### Work to complete
Your answer must consist only of the lines from the start of the entries through the line that holds "- App calls", copied exactly, with no pictures.

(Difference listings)

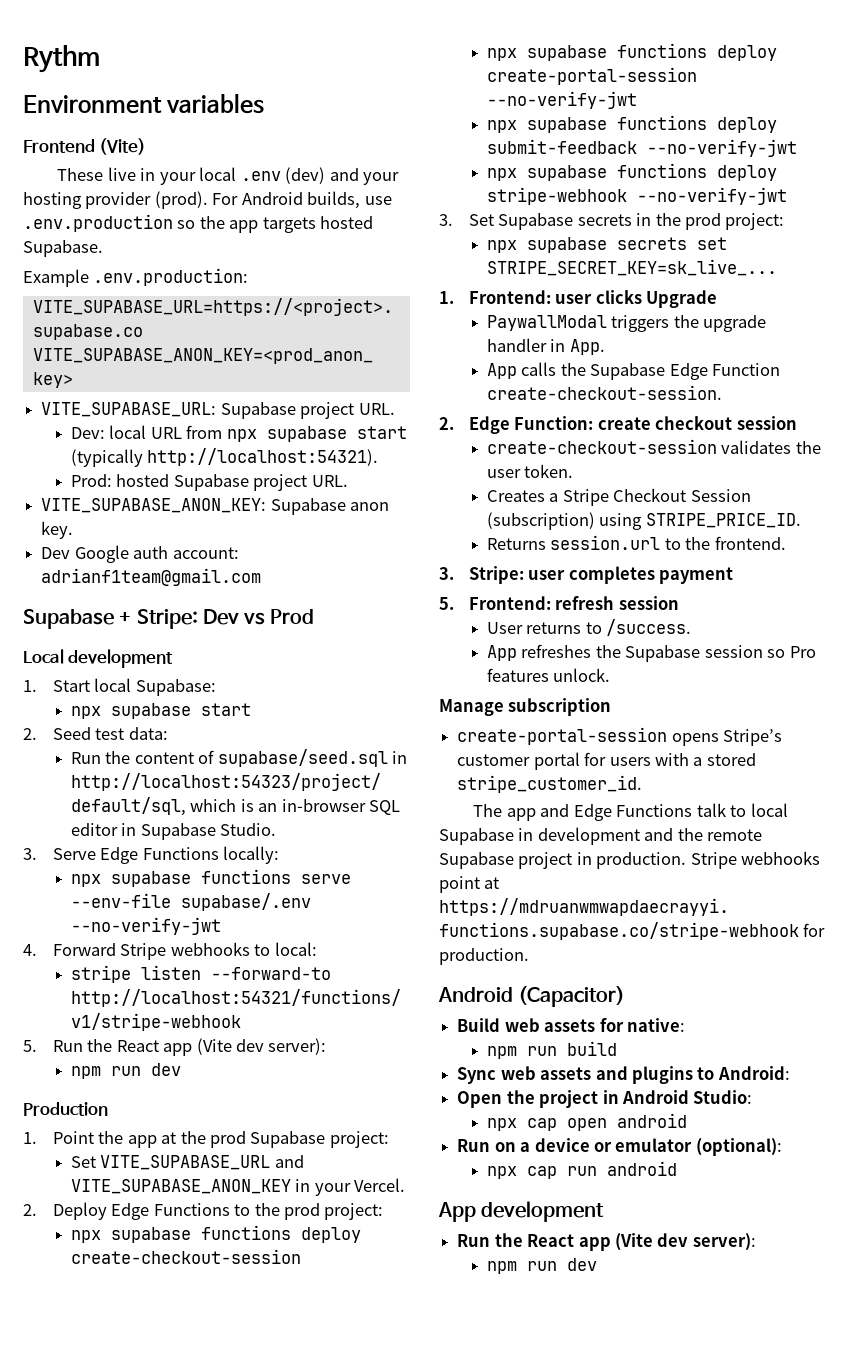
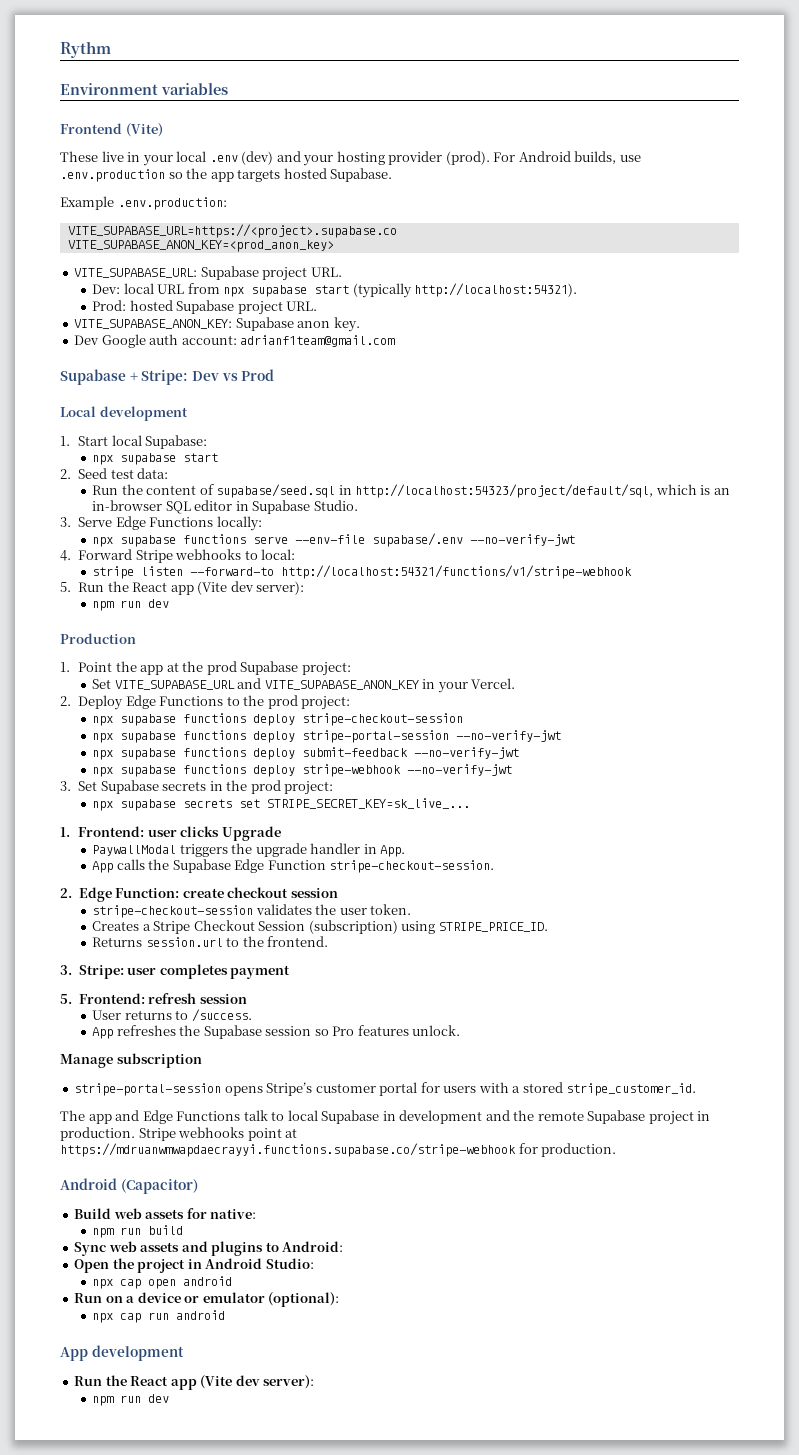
- npx supabase functions deploy create-checkout-session
- npx supabase functions deploy create-portal-session --no-verify-jwt
+ npx supabase functions deploy stripe-checkout-session
+ npx supabase functions deploy stripe-portal-session --no-verify-jwt
- App calls the Supabase Edge Function create-checkout-session.
+ App calls the Supabase Edge Function stripe-checkout-session.
- create-checkout-session validates the user token.
+ stripe-checkout-session validates the user token.
- create-portal-session opens Stripe’s customer portal for users with a stored stripe_customer_id.
+ stripe-portal-session opens Stripe’s customer portal for users with a stored stripe_customer_id.

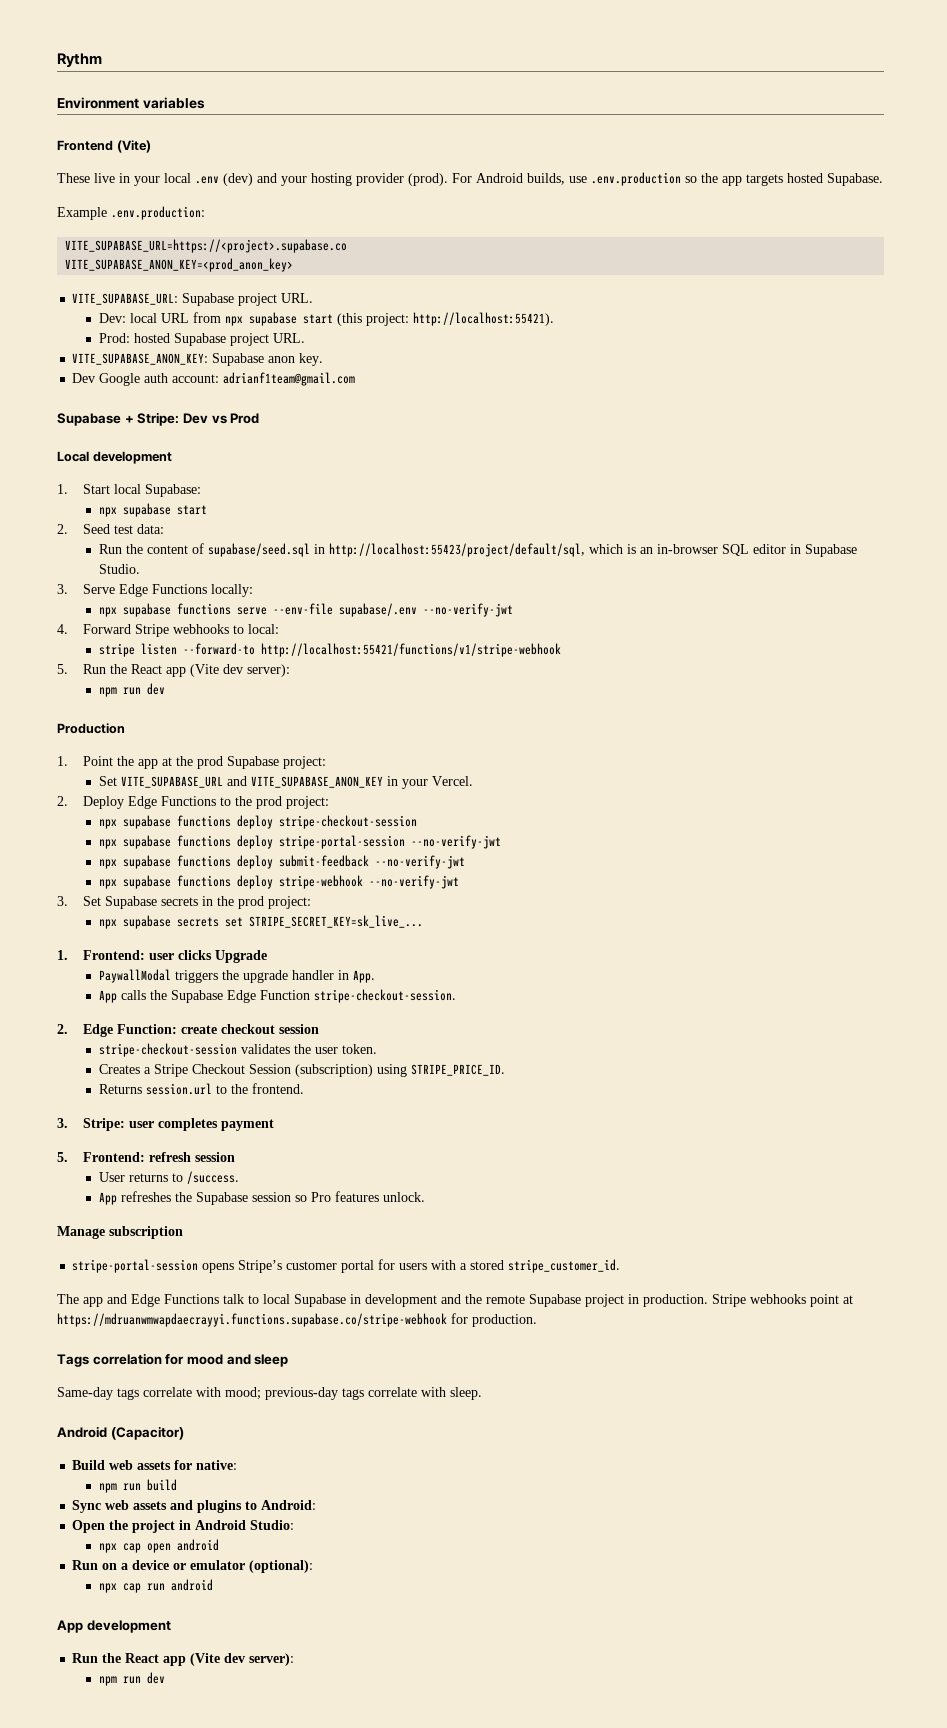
- Dev: local URL from npx supabase start (typically http://localhost:54321).
+ Dev: local URL from npx supabase start (this project: http://localhost:55421).
- Run the content of supabase/seed.sql in http://localhost:54323/project/default/sql, which is an in-browser SQL editor in Supabase Studio.
+ Run the content of supabase/seed.sql in http://localhost:55423/project/default/sql, which is an in-browser SQL editor in Supabase Studio.
- stripe listen --forward-to http://localhost:54321/functions/v1/stripe-webhook
+ stripe listen --forward-to http://localhost:55421/functions/v1/stripe-webhook
+ Tags correlation for mood and sleep
+ Same-day tags correlate with mood; previous-day tags correlate with sleep.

### Response
- npx supabase functions deploy create-checkout-session
- npx supabase functions deploy create-portal-session --no-verify-jwt
+ npx supabase functions deploy stripe-checkout-session
+ npx supabase functions deploy stripe-portal-session --no-verify-jwt
- App calls the Supabase Edge Function create-checkout-session.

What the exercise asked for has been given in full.